Le due penisole sono separate dallo Stretto di Kerč (largo 3–13 km), che collega il Mar Nero al Mar d'Azov, oggi appartenente interamente alla Russia.
Monti di Crimea
La linea costiera di Crimea è interrotta da diverse baie e insenature. Queste insenature si trovano sul lato ovest dell'Istmo di Perekop, vicino alla Baia di Karkinit; a sud-ovest vicino alla Baia di Kalamita, con i porti di Eupatoria, Sebastopoli e Balaklava; vicino alla Baia di Arabat sul lato nord dell'Istmo di Yenikale o Kerč'; e vicino alla Baia di Caffa o Feodosia, con il porto dallo stesso nome, sul lato meridionale.

La costa sud-orientale è fiancheggiata, ad una distanza di 8–12 km dal mare, da una catena montuosa, i Monti della Crimea.
Queste montagne sono affiancate da una catena secondaria parallela ad esse.
Il 75% della superficie restante della Crimea, consiste di praterie semiaride, un proseguimento meridionale delle steppe pontiche, che digradano dolcemente verso nord-ovest.

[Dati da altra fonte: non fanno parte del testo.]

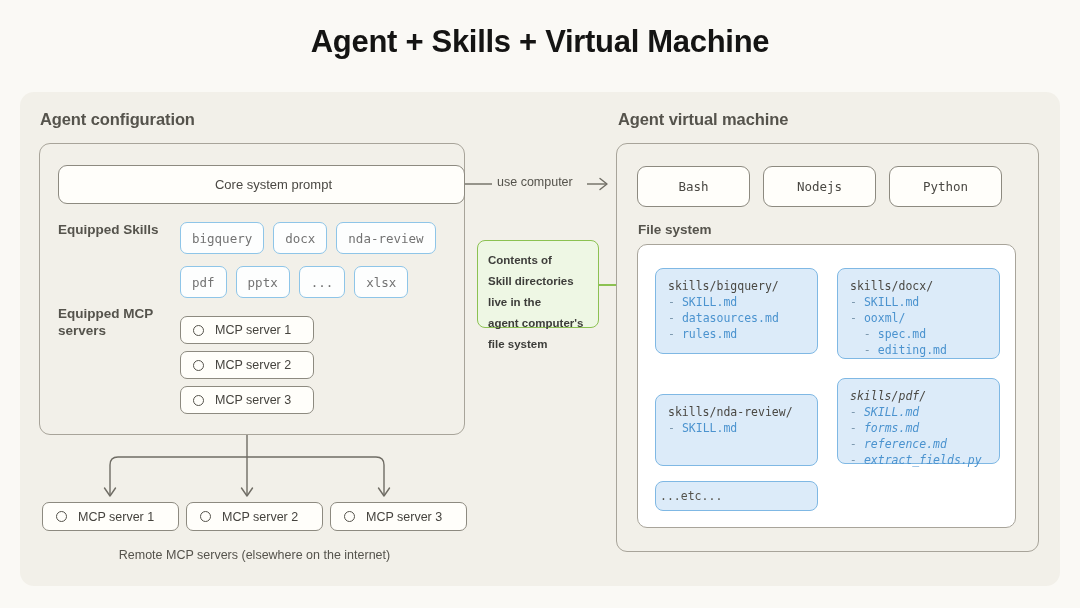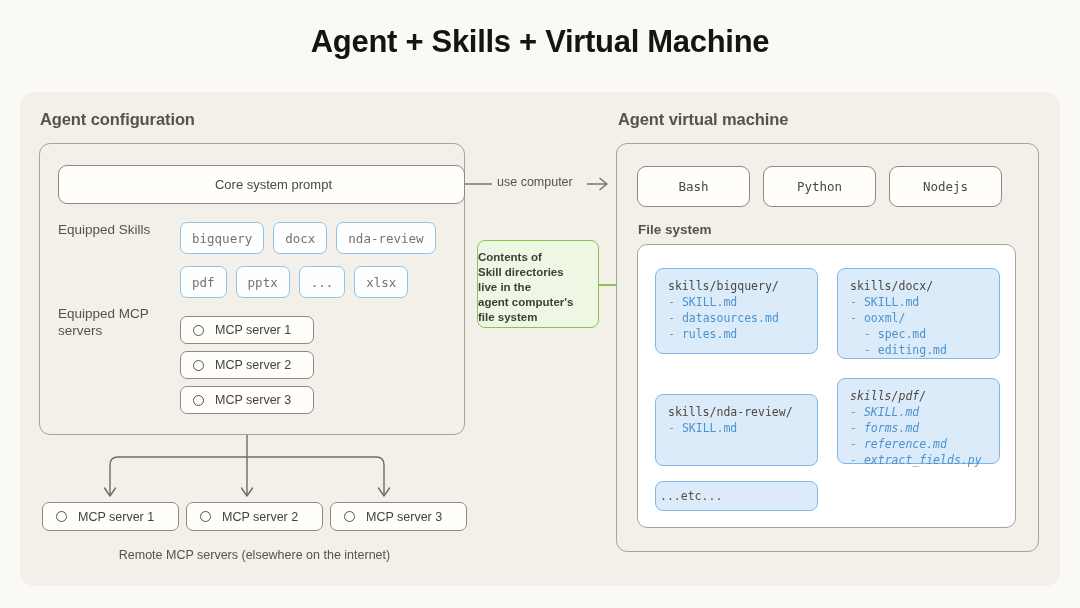--- a/index.html
+++ b/index.html
@@ -326,8 +326,8 @@
 
 <div class="runtime-row">
   <div class="runtime-chip mono">Bash</div>
+  <div class="runtime-chip mono">Nodejs</div>
   <div class="runtime-chip mono">Python</div>
-  <div class="runtime-chip mono">Nodejs</div>
 </div>
 
 <div class="fs-label">File system</div>

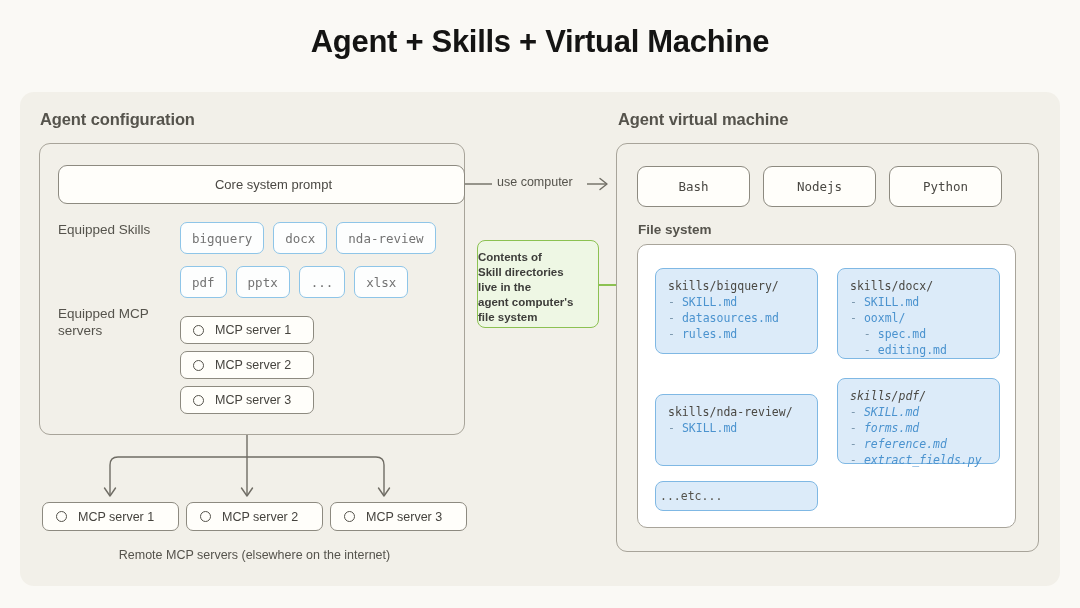--- a/index.html
+++ b/index.html
@@ -73,7 +73,7 @@
   .row-label {
     position: absolute;
     font-size: 13.5px;
-    font-weight: normal;
+    font-weight: bold;
     color: #55534c;
     line-height: 17px;
   }

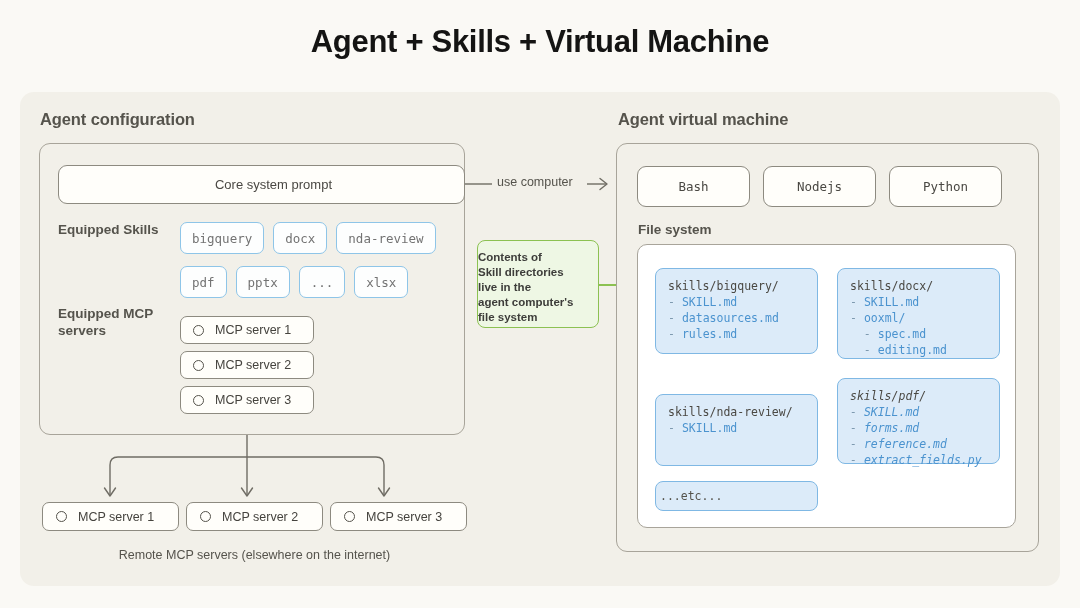--- a/index.html
+++ b/index.html
@@ -167,10 +167,10 @@
     border: 1.6px solid #8cc152;
     border-radius: 8px;
     box-sizing: border-box;
-    padding: 9px 0;
+    padding: 9px 10px;
     font-size: 11.5px;
     font-weight: bold;
-    line-height: 15px;
+    line-height: 21px;
     color: #3d3d3a;
     white-space: pre-line;
   }

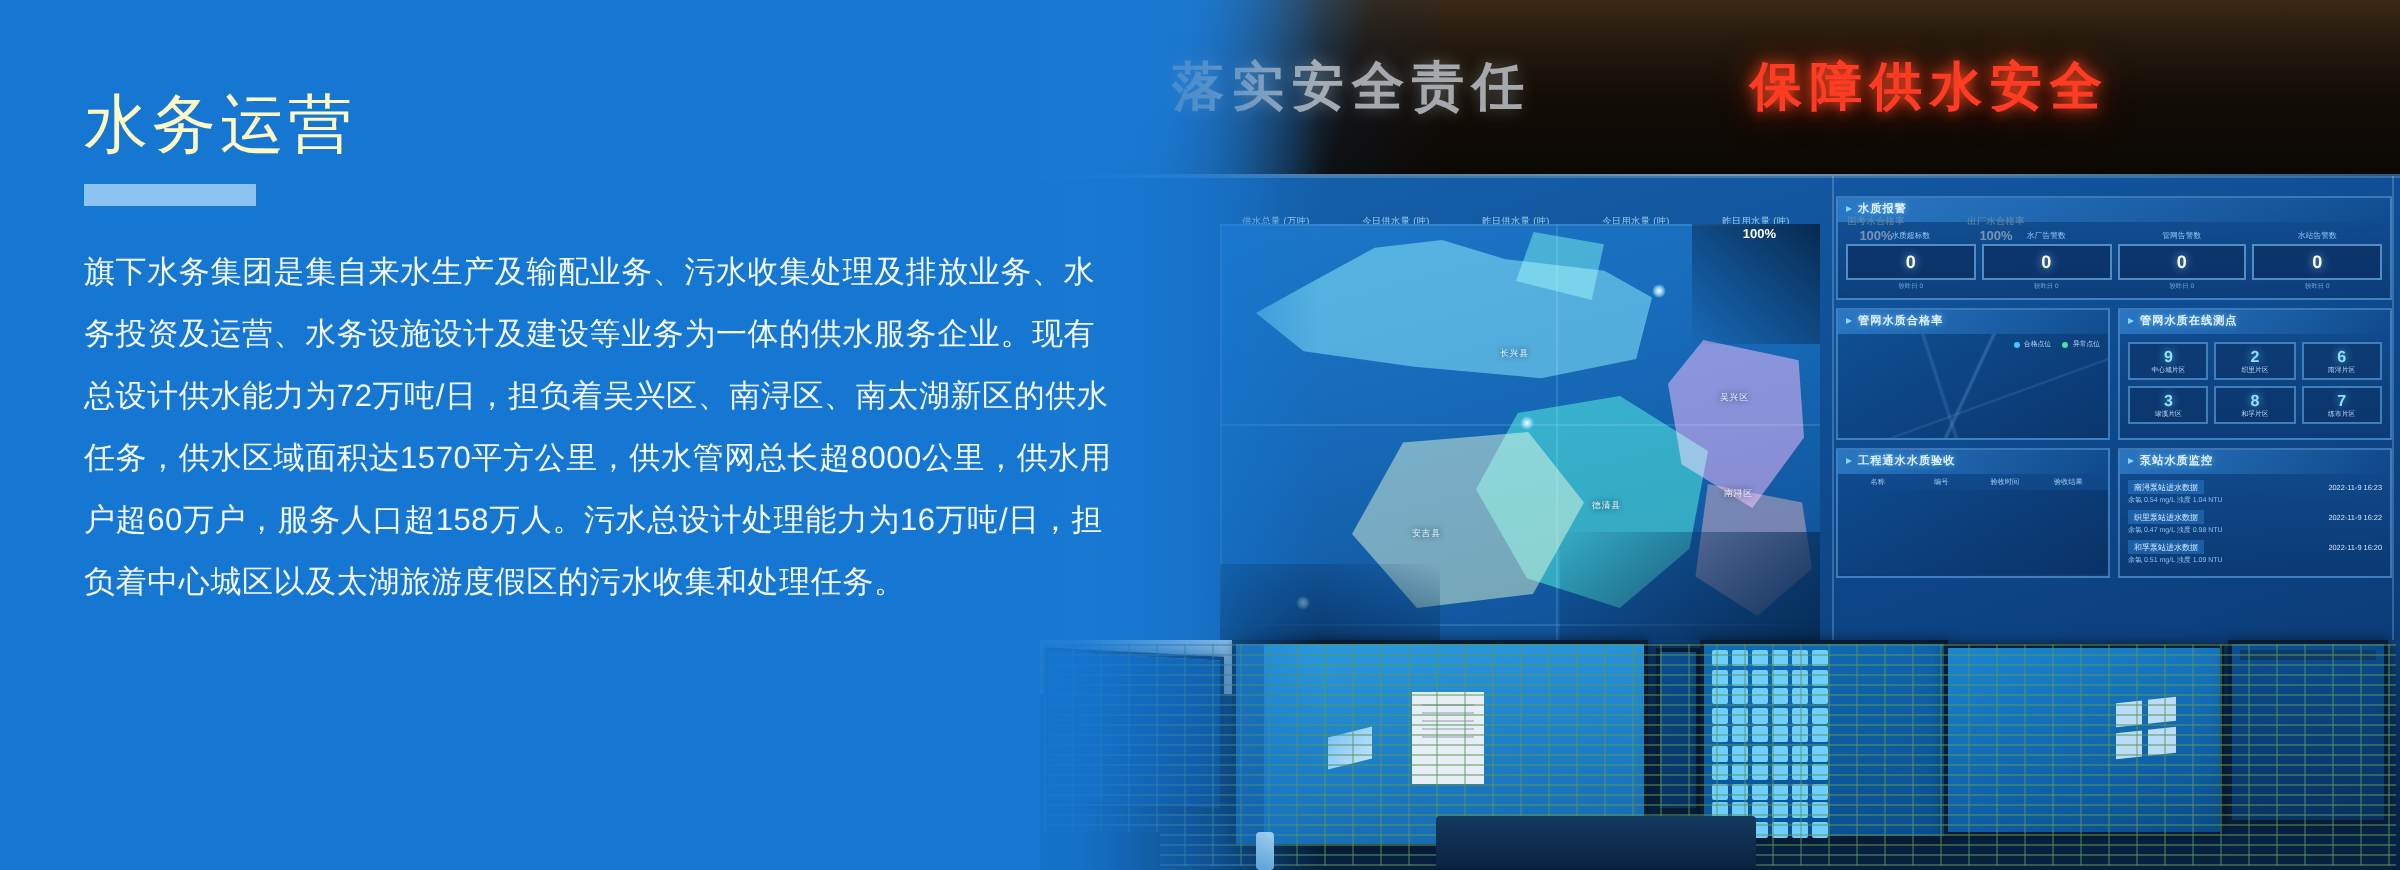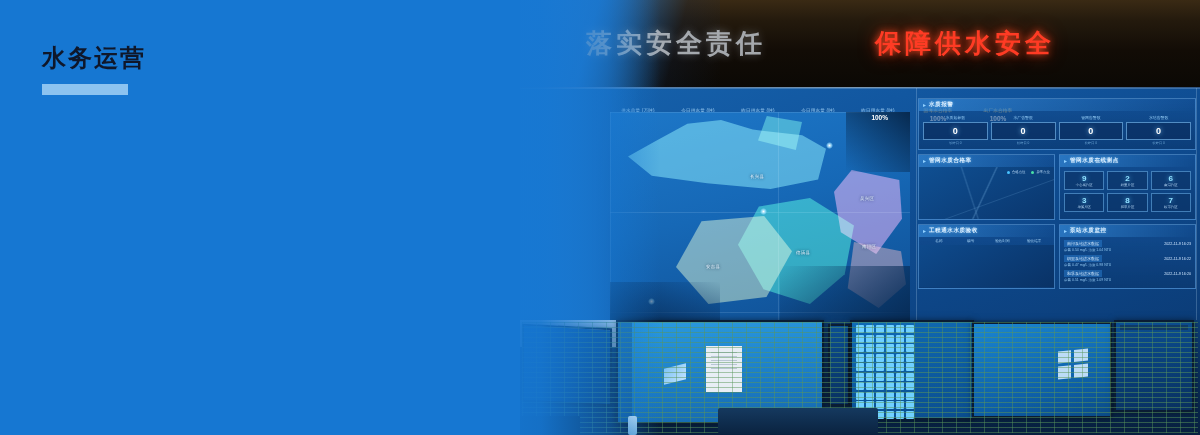--- a/index.html
+++ b/index.html
@@ -185,7 +185,7 @@
     background:linear-gradient(90deg,#1677d2 0%,#1677d2 72%,rgba(22,119,210,.92) 82%,rgba(22,119,210,.55) 92%,rgba(22,119,210,0) 100%);}
 
   .content{position:absolute;left:42px;top:46px;width:520px;}
-  .title{font-size:24px;font-weight:700;color:#0f172a;letter-spacing:2px;line-height:1;
+  .title{font-size:32px;font-weight:400;color:#fef9c3;letter-spacing:2px;line-height:1;
     margin:0 0 14px 0;}
   .rule{width:86px;height:11px;background:#8cc3f0;margin-bottom:18px;}
   .desc{font-size:15.5px;line-height:2.0;color:#f2f8ff;letter-spacing:.3px;margin:0;

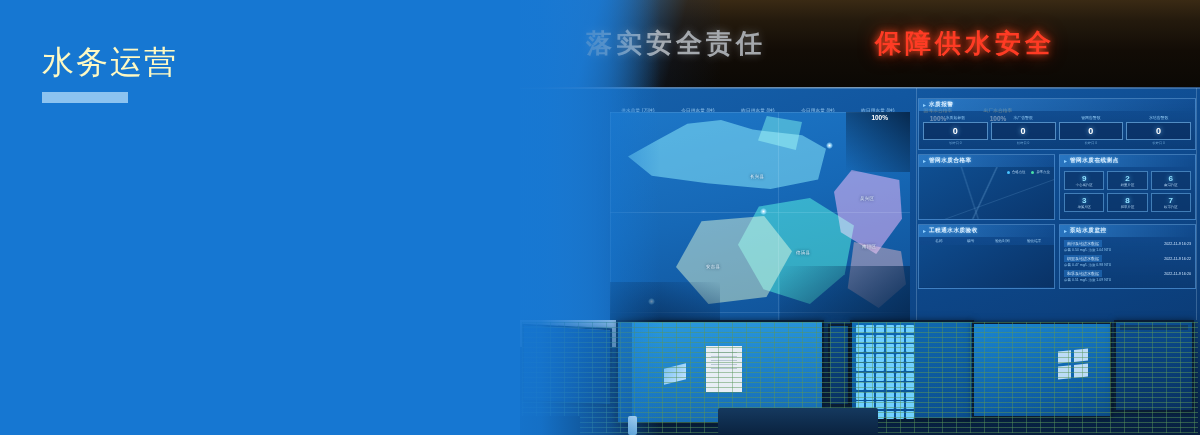--- a/index.html
+++ b/index.html
@@ -486,6 +486,7 @@
   <div class="content">
     <h1 class="title">水务运营</h1>
     <div class="rule"></div>
+    <p class="desc">旗下水务集团是集自来水生产及输配业务、污水收集处理及排放业务、水务投资及运营、水务设施设计及建设等业务为一体的供水服务企业。现有总设计供水能力为72万吨/日，担负着吴兴区、南浔区、南太湖新区的供水任务，供水区域面积达1570平方公里，供水管网总长超8000公里，供水用户超60万户，服务人口超158万人。污水总设计处理能力为16万吨/日，担负着中心城区以及太湖旅游度假区的污水收集和处理任务。</p>
   </div>
 
 </div>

La principale catena di queste montagne si eleva con straordinaria ripidità dal fondo del Mar Nero fino a una altitudine di 600/750 metri, partendo dalla punta sud-ovest della penisola, chiamata Capo Fiolente (l'antica Parthenium).
Fu questo il capo che si narra venne incoronato dal tempio di Artemide, dove Ifigenia officiava come sacerdotessa.
Numerosi kurgan, o tumuli funerari, degli antichi Sciti sono sparpagliati per le steppe di Crimea.
Il territorio che si trova oltre il riparo offerto dalla catena dello Yayla-Dagh ha caratteristiche completamente diverse.

Qui la stretta striscia di costa e i pendii delle montagne, sono addolciti dalla vegetazione.
Questa "Riviera Russa" si stende lungo la costa sud-est, da Capo Sarych all'estremità sud, fino a Feodosia, ed è punteggiata da luoghi di villeggiatura estiva quali Alušta, Jalta, Gurzuf, Sudak, e la stessa Feodosia.
Durante gli anni del dominio sovietico, il possesso di una dacia su questa costa era indice di lealtà politica. In questa regione si trovano anche vigneti e frutteti.
Pesca, industria mineraria e la produzione di oli essenziali sono anch'esse attività importanti.

Vi si trovano numerosi villaggi e palazzi dei nobili e della famiglia imperiale russa, oltre a pittoreschi castelli medioevali e dell'antica Grecia.